Mechanical Enforcement
Where a mechanical enforcement layer is installed (lint rules generated from the glossary), it runs inside the agent's loop, scoped to domain paths — and enforces:
- Banned vocabulary — weasel suffixes in domain code (
Info, Base, Item, Manager, Helper, Util, Data, Processor, Impl, …): these names mean the concept hasn't been found yet.
- Glossary-driven identifier check (the flagship, novel-in-TypeScript rule) — split identifiers into words; validate domain words against the context's glossary using token classes: glossary terms / deprecated aliases (flagged with their replacement) / path-scoped technical stopwords / exempt framework identifiers.
- Test-title check — titles validated against the glossary; deprecated aliases rejected naming the canonical replacement.
- DSL vocabulary check — a new acceptance-DSL verb either exists in the glossary or triggers the protocol.
- Structural rules — pure-domain-core dependency rules (no domain→app, no domain→infra except ports, no framework imports in domain).
Every rule teaches: three-part messages — what fired, why the rule exists, what to do instead, with a skill pointer. A gate with no exit invites bypass, so the documented-exception process (justified in the PR, recorded) stays open.
Enforcement status: until a generated lint layer or equivalent gate is installed in the project, everything here is convention — say so; never imply protection that isn't there. The protocol and glossary stand on their own; enforcement is an amplifier, not a prerequisite.
The Adoption Spectrum
- Greenfield — full rule set from commit one; the walking skeleton is the first passenger.
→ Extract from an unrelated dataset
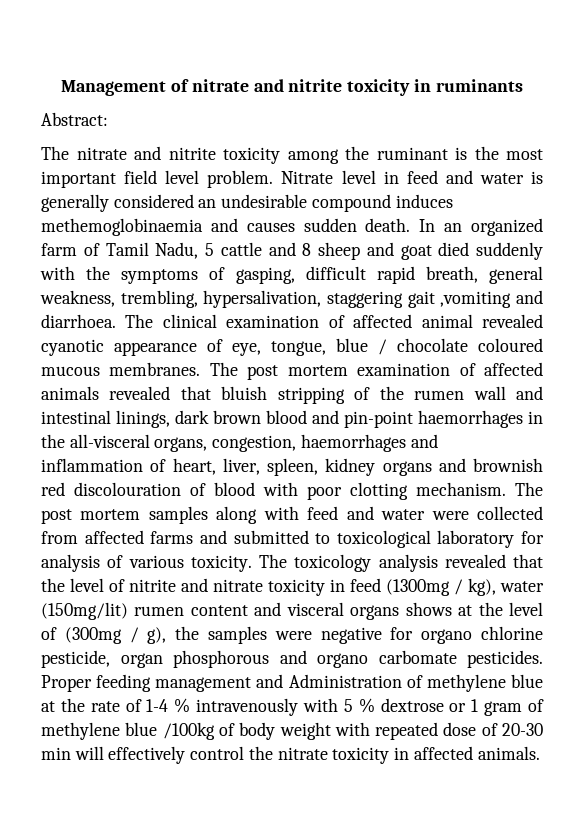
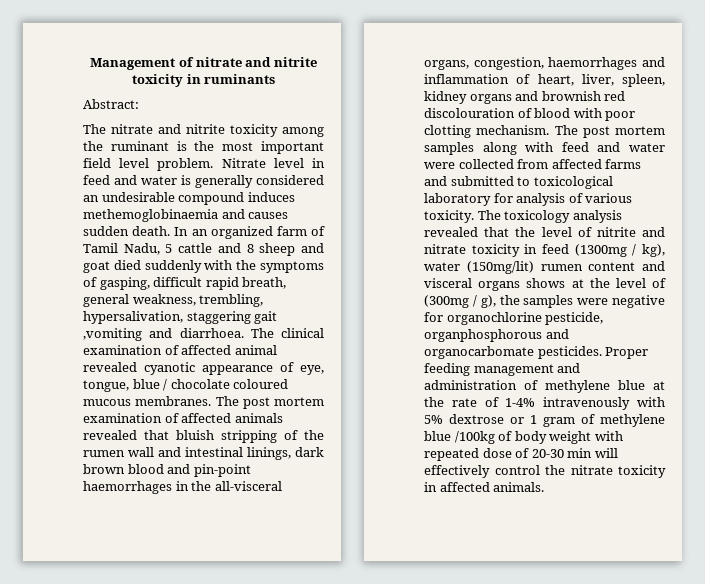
- The toxicology analysis revealed that the level of nitrite and nitrate toxicity in feed (1300mg / kg), water (150mg/lit) rumen content and visceral organs shows at the level of (300mg / g), the samples were negative for organo chlorine pesticide, organ phosphorous and organo carbomate pesticides.
+ The toxicology analysis revealed that the level of nitrite and nitrate toxicity in feed (1300mg / kg), water (150mg/lit) rumen content and visceral organs shows at the level of (300mg / g), the samples were negative for organochlorine pesticide, organphosphorous and organocarbomate pesticides.
- Proper feeding management and Administration of methylene blue at the rate of 1-4 % intravenously with 5 % dextrose or 1 gram of methylene blue /100kg of body weight with repeated dose of 20-30 min will effectively control the nitrate toxicity in affected animals.
+ Proper feeding management and administration of methylene blue at the rate of 1-4% intravenously with 5% dextrose or 1 gram of methylene blue /100kg of body weight with repeated dose of 20-30 min will effectively control the nitrate toxicity in affected animals.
- Brownfield — the protected-core ratchet. You cannot lint your way to hexagonal in a big ball of mud: a rule that fires 4,000 times on day one is deleted on day two. Instead declare a nearly-empty
domain/ core and enforce its purity from day one; legacy stays legally messy outside but reaches in only through ports; every slice touching legacy business logic moves that logic into the core (Strangler Fig). Pre-existing violations freeze in a baseline whose counter may only go down. The glossary rolls out the same way: warn-first, diff-scoped, until it matures.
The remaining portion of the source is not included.